Since when were DNS lookup failures responded to with HTTP error codes?
It's official. Most of you are morons.
But it has to be better, it has "Open" in its name.
Your ISP probably does the same thing already. These guys claim to have a much bigger cache, so they're more likely to have cache hits than misses.
They also offer ads & search results for non-existent domains, and they claim they will filter out phishing sites.
Not really a big deal though even on a cache miss, a DNS query doesn't take that long.

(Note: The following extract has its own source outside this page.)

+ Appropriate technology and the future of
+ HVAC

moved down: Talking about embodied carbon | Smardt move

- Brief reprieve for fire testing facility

A broken, non standards compliant DNS isnt a better DNS, it's a crippled DNS. The phishing and scamming is more of a social problem than a technical problem. The last thing i want is for some DNS host to filter my queries. The open part of open_dns is a farce. This is a commercial venture trying to make a profit by skirting around well defined standards. OpenDNS will be plagued with problems like people who run the dns getting nice kick backs from scammers to keep domains from being filtered, etc. There will be false blocks by accident etc. OpenDNS would have the ability to push companies and personal sites around. Who knows what the OpenDNS people are catering to. What if they catered to the Christian right, and started blocking non wholesome content, etc. This is a bad idea people. -koft
Ahh, yes - Yet Another Root Domain Name System, like AlterNic.

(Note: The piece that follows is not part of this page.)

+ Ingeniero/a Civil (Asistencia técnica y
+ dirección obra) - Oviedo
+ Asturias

One that also does redirection in the case of an invalid domain name, thus breaking code (like mail servers) that rely upon being able to detect bogus domains.

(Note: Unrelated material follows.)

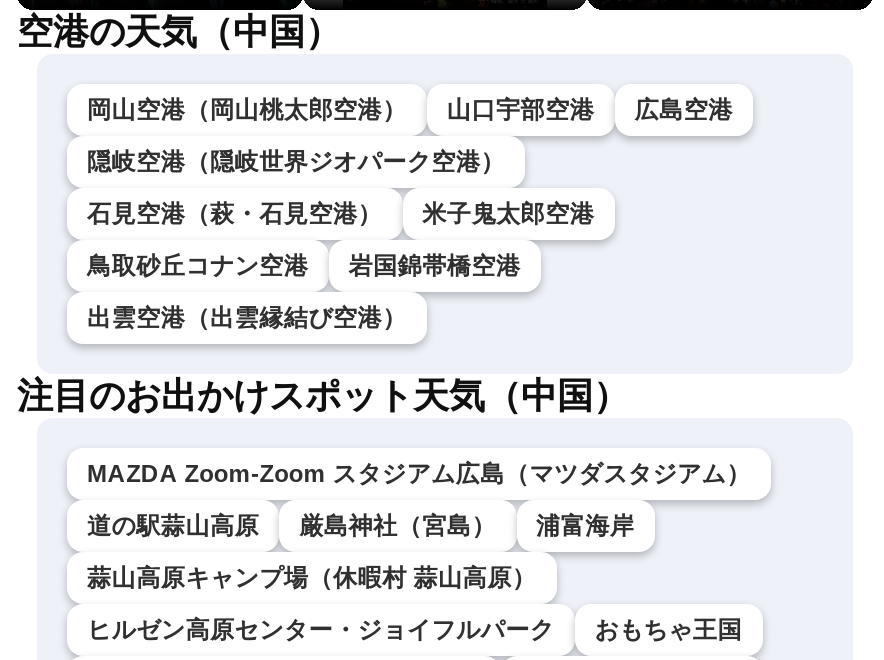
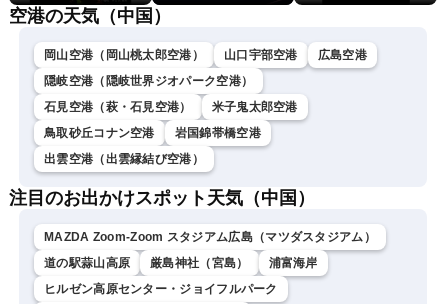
- 蒜山高原キャンプ場（休暇村 蒜山高原）

- おもちゃ王国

One that requires users to change their DNS settings, with all the attendant breakage and difficulties for troubleshooting.
One that will ALSO load down the upstream DNS servers, since the users won't be using their ISP's name servers.
And I am sure their policy of blocking spammy sites' resolution will sit very well with the Slashdot Zeitgeist.
Yes, I am sure this will be a spectacular success, just like AlterNIC is.
www.eFax.com are spammers
If people want to filter out bad sites and auto-correct bad URL's then that sounds like a job for a client-side application, not for DNS servers. DNS does one thing and it does it well: it acts like a phonebook for IP addresses. There is no bias in its resolutions. Keep it simple and let it do its job without red tape.
Service is pretty cool for people who can't run Bind (or something similiar). However for those that can, I am guessing its probably just as effective as running a caching only DNS server and maybe Squid to emulate their phishing blocking (assuming you have access to known phishing sites). As a matter of fact, the local version should be even faster (although the cache will obviously be smaller so there is a tradeoff). Off the top of my head, I am not sure how you could do the spell checking. Does Bind have a similiar option?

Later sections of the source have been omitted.